Rabino David Stav visita o Muro das Lamentações em Jerusalém em 24 de julho de 2013. Crédito: Yonatan Sindel / Flash90.

“Parte do nosso choro deve ser pela divisão que fez com que muitas amizades e até mesmo famílias se abrissem no ano passado”, disse Rabi Shlomo Katz, líder espiritual da comunidade Shirat David em Efrat, artista musical e autor de The Soul of Jerusalem , entre outros títulos. “Nossa tradição nos ensina que a única maneira de curá-lo é ter autocontrole para minimizar nosso ego e lembrar que os relacionamentos nunca devem ser baseados no que uma pessoa acredita politicamente”, acrescenta. “Somente quando compreendermos profundamente isso poderemos começar a reparar a brecha, construir confiança e ter a conversa que realmente queremos ter com essa pessoa.”

Ou, como diz Stav, “Podemos começar a curar a raiva e a mágoa entre os judeus estendendo a mão para apertar, realmente ouvindo as opiniões dos outros e tentando entender com uma mente aberta, basicamente para respeitá-los – não importa como eles votaram.”

‘Precisamos reconstruir essa unidade’

Mas a unidade (achdut em hebraico) pode estar recebendo ajuda de uma fonte improvável: as mesmas pessoas que nos odeiam. Na verdade, este ano Tisha B’Av chega em um momento em que o povo judeu é novamente assediado por um inimigo comum: o anti-semitismo.
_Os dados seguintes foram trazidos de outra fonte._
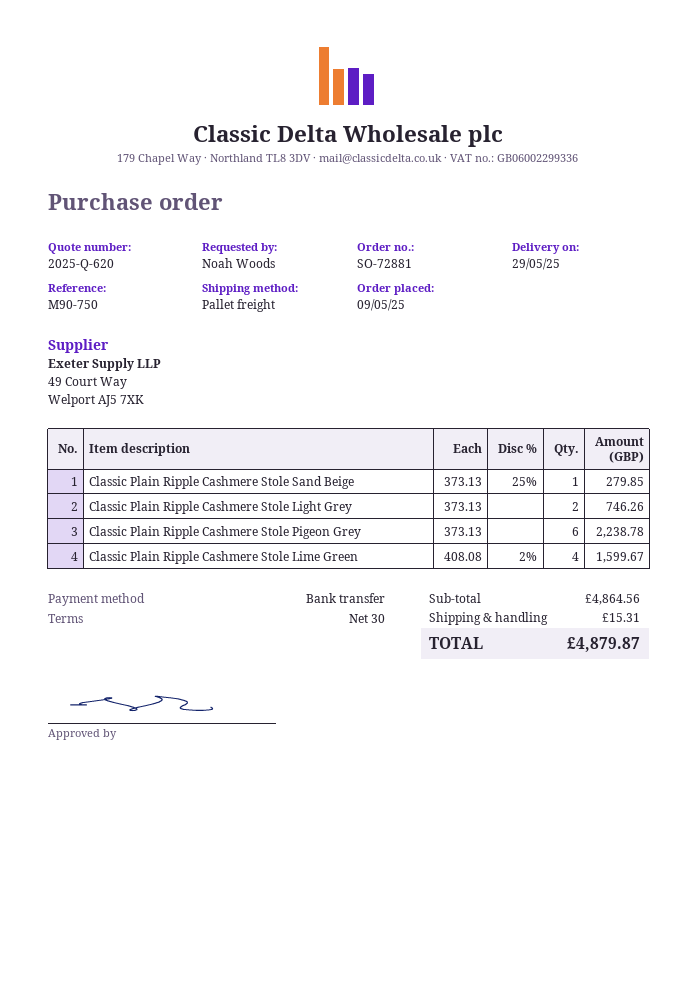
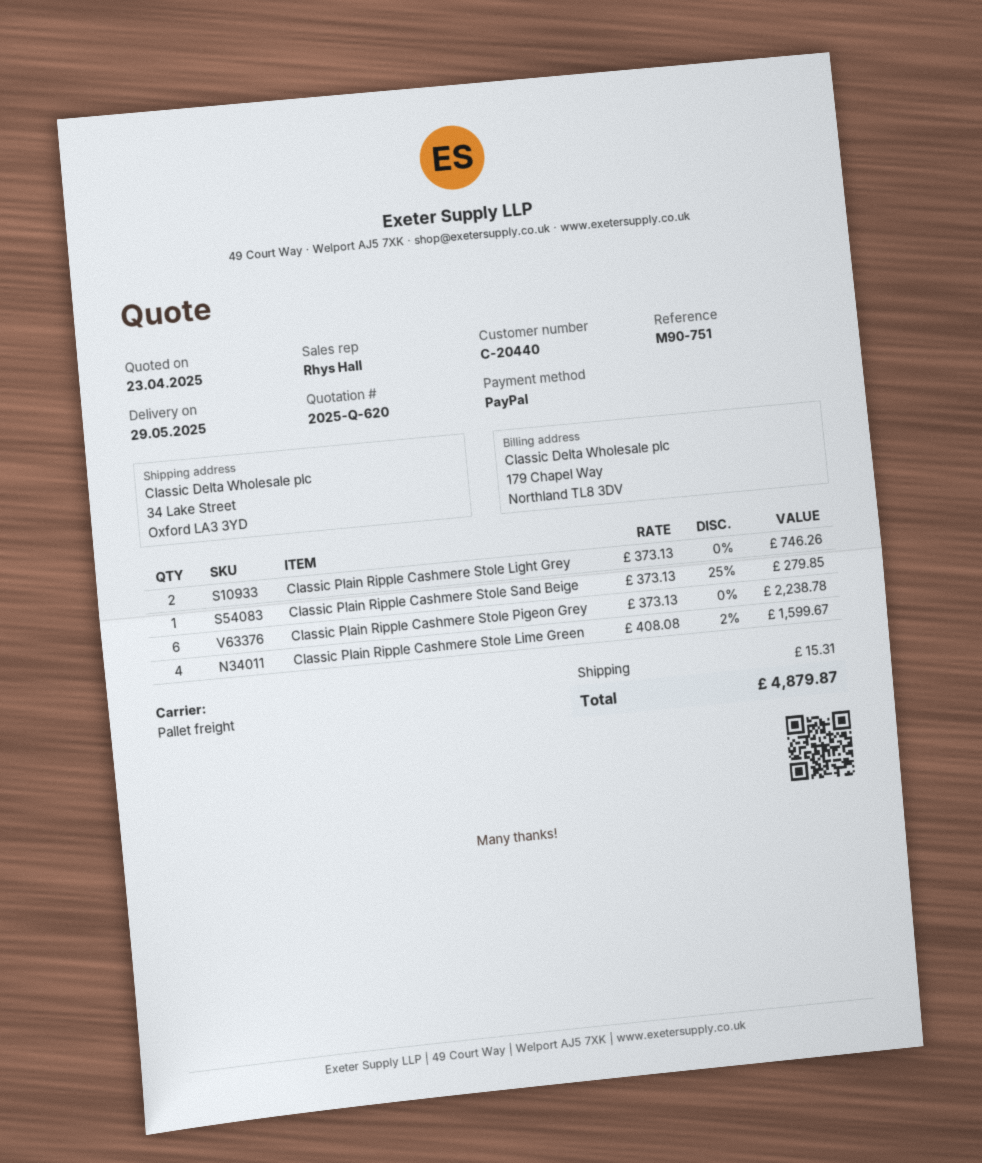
reference: M90-750 -> M90-751
payment method: bank transfer -> PayPal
Na luta contra talvez o flagelo mais antigo do mundo, uma arma poderosa é a unidade judaica, insiste Freedman. “Quando os judeus se reuniram no Beit Hamikdash, o templo sagrado, não havia Reforma, nem conservador ou ortodoxo – apenas o sentimento avassalador da presença de Deus, uma reverência tão poderosa que poderíamos deixar de lado nossas diferenças mesquinhas”, diz ele. “Agora, Tisha B’Av está vindo para nos lembrar que, mesmo sem o Templo, precisamos reconstruir essa unidade. Precisamos encontrar uma maneira de nos aproximarmos.”

Também não há melhor momento do que Tisha B’Av para contar bênçãos para contrabalançar a dor, incluindo a existência do Estado de Israel, algo com que a maioria dos judeus só poderia sonhar um século atrás.

“A cada ano que passa, a comemoração de Tisha B’Av se distancia um pouco mais do luto pelas Grandes Destruições para a compreensão de que as muitas gerações de enlutados antes de nós geraram a recuperação de Sião”, diz Ruth Wisse, professora aposentada da Universidade de Harvard e autor de Judeus e Poder. “Eles não eram apenas lamentações do passado, mas um testemunho de como seria preciosa a retomada da autonomia religiosa e política judaica algum dia.”

“Nosso luto inclui a responsabilidade por tudo o que eles previram”, acrescenta Wisse, agora ilustre membro sênior do think-tank Tikvah Fund, com sede em Nova York. “E tudo isso aconteceu.”